* Exercise details: Every record below needs to be written out exactly, apart from the pictures.

* Record set:
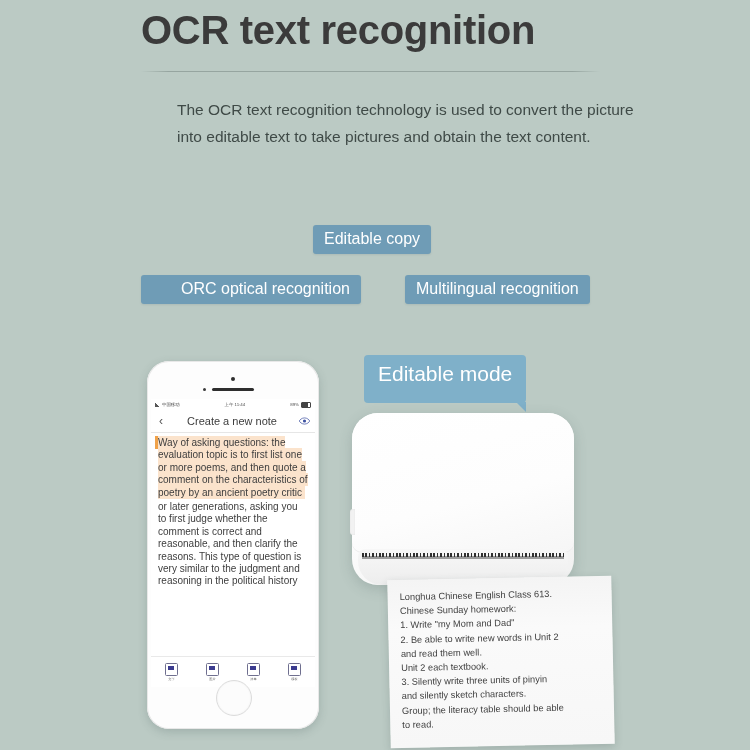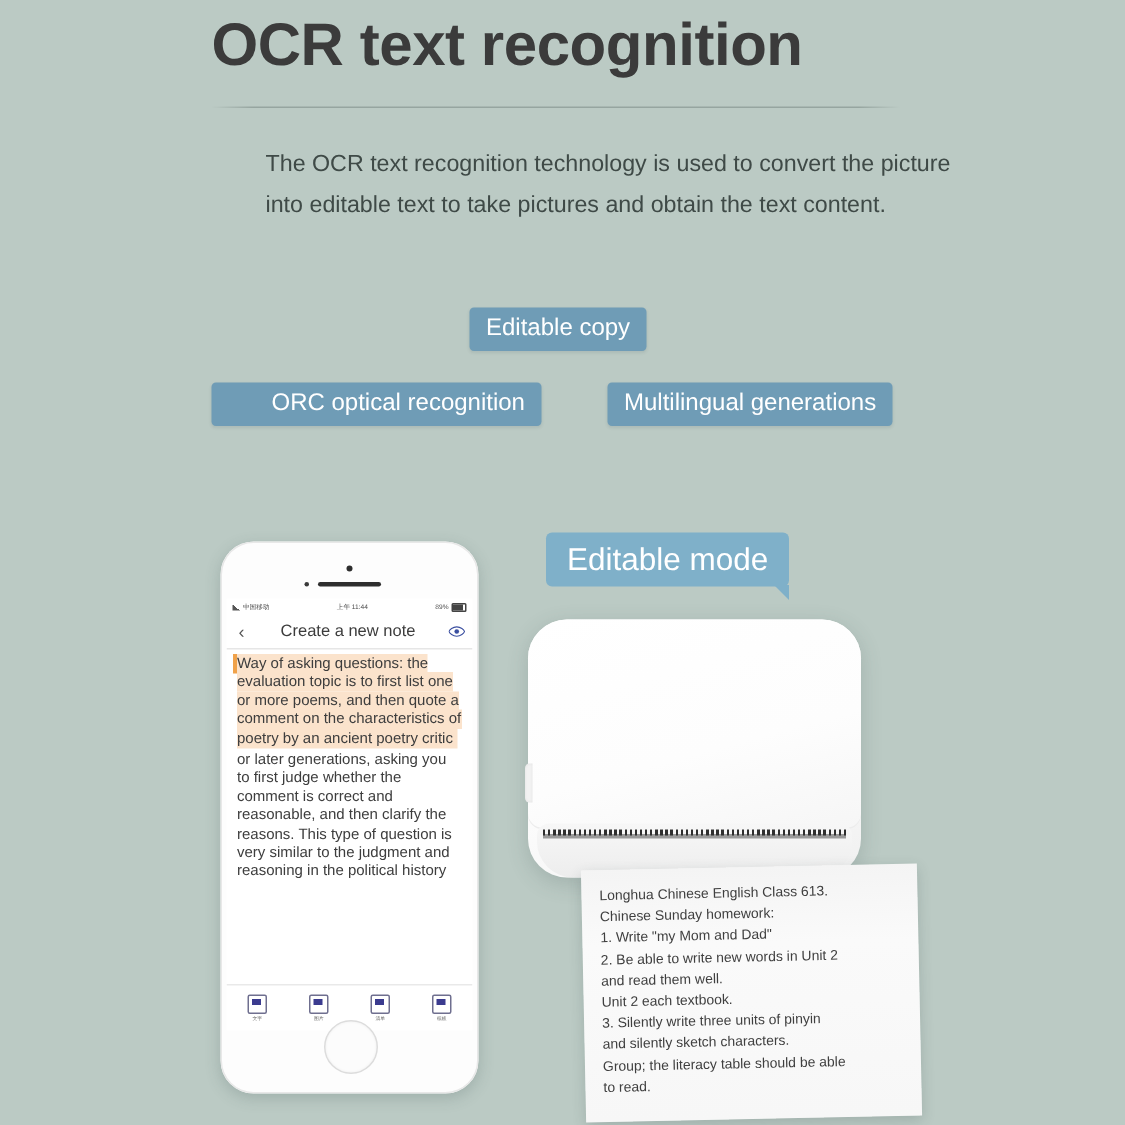--- a/index.html
+++ b/index.html
@@ -29,32 +29,33 @@
 
   
   .tag{
     position:absolute;
     background:#6f9cb6;color:#ffffff;
     border-radius:3px;
     font-size:16px;
     padding:5px 11px 6px 11px;
     white-space:nowrap;
     box-shadow:0 1px 2px rgba(60,80,90,.12);
+    margin-top:20px;
   }
   .tag-editable-copy{left:313px;top:205px;}
   .tag-orc{left:141px;top:255px;padding-left:40px;}
   .tag-multi{left:405px;top:255px;}
 
   
   .bubble{
     position:absolute;left:364px;top:355px;
     background:#7fb0c9;color:#ffffff;
     border-radius:4px;
     font-size:21px;
-    padding:7px 14px 5px 14px;
+    padding:7px 14px 17px 14px;
     white-space:nowrap;
   }
   .bubble:after{
     content:"";position:absolute;left:152px;bottom:-9px;
     width:0;height:0;
     border-left:10px solid transparent;
     border-right:0 solid transparent;
     border-top:10px solid #7fb0c9;
   }
 
@@ -186,21 +187,21 @@
 <body>
 
 <div class="page">
 
   <div class="title">OCR text recognition</div>
   <div class="rule"></div>
   <div class="intro">The OCR text recognition technology is used to convert the picture into editable text to take pictures and obtain the text content.</div>
 
   <div class="tag tag-editable-copy">Editable copy</div>
   <div class="tag tag-orc">ORC optical recognition</div>
-  <div class="tag tag-multi">Multilingual generations</div>
+  <div class="tag tag-multi">Multilingual recognition</div>
 
   <div class="bubble">Editable mode</div>
 
   <div class="phone">
     <div class="phone-cam"></div>
     <div class="phone-cam2"></div>
     <div class="phone-speaker"></div>
 
     <div class="screen">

* Final answer:
--- a/index.html
+++ b/index.html
@@ -29,32 +29,33 @@
 
   
   .tag{
     position:absolute;
     background:#6f9cb6;color:#ffffff;
     border-radius:3px;
     font-size:16px;
     padding:5px 11px 6px 11px;
     white-space:nowrap;
     box-shadow:0 1px 2px rgba(60,80,90,.12);
+    margin-top:20px;
   }
   .tag-editable-copy{left:313px;top:205px;}
   .tag-orc{left:141px;top:255px;padding-left:40px;}
   .tag-multi{left:405px;top:255px;}
 
   
   .bubble{
     position:absolute;left:364px;top:355px;
     background:#7fb0c9;color:#ffffff;
     border-radius:4px;
     font-size:21px;
-    padding:7px 14px 5px 14px;
+    padding:7px 14px 17px 14px;
     white-space:nowrap;
   }
   .bubble:after{
     content:"";position:absolute;left:152px;bottom:-9px;
     width:0;height:0;
     border-left:10px solid transparent;
     border-right:0 solid transparent;
     border-top:10px solid #7fb0c9;
   }
 
@@ -186,21 +187,21 @@
 <body>
 
 <div class="page">
 
   <div class="title">OCR text recognition</div>
   <div class="rule"></div>
   <div class="intro">The OCR text recognition technology is used to convert the picture into editable text to take pictures and obtain the text content.</div>
 
   <div class="tag tag-editable-copy">Editable copy</div>
   <div class="tag tag-orc">ORC optical recognition</div>
-  <div class="tag tag-multi">Multilingual generations</div>
+  <div class="tag tag-multi">Multilingual recognition</div>
 
   <div class="bubble">Editable mode</div>
 
   <div class="phone">
     <div class="phone-cam"></div>
     <div class="phone-cam2"></div>
     <div class="phone-speaker"></div>
 
     <div class="screen">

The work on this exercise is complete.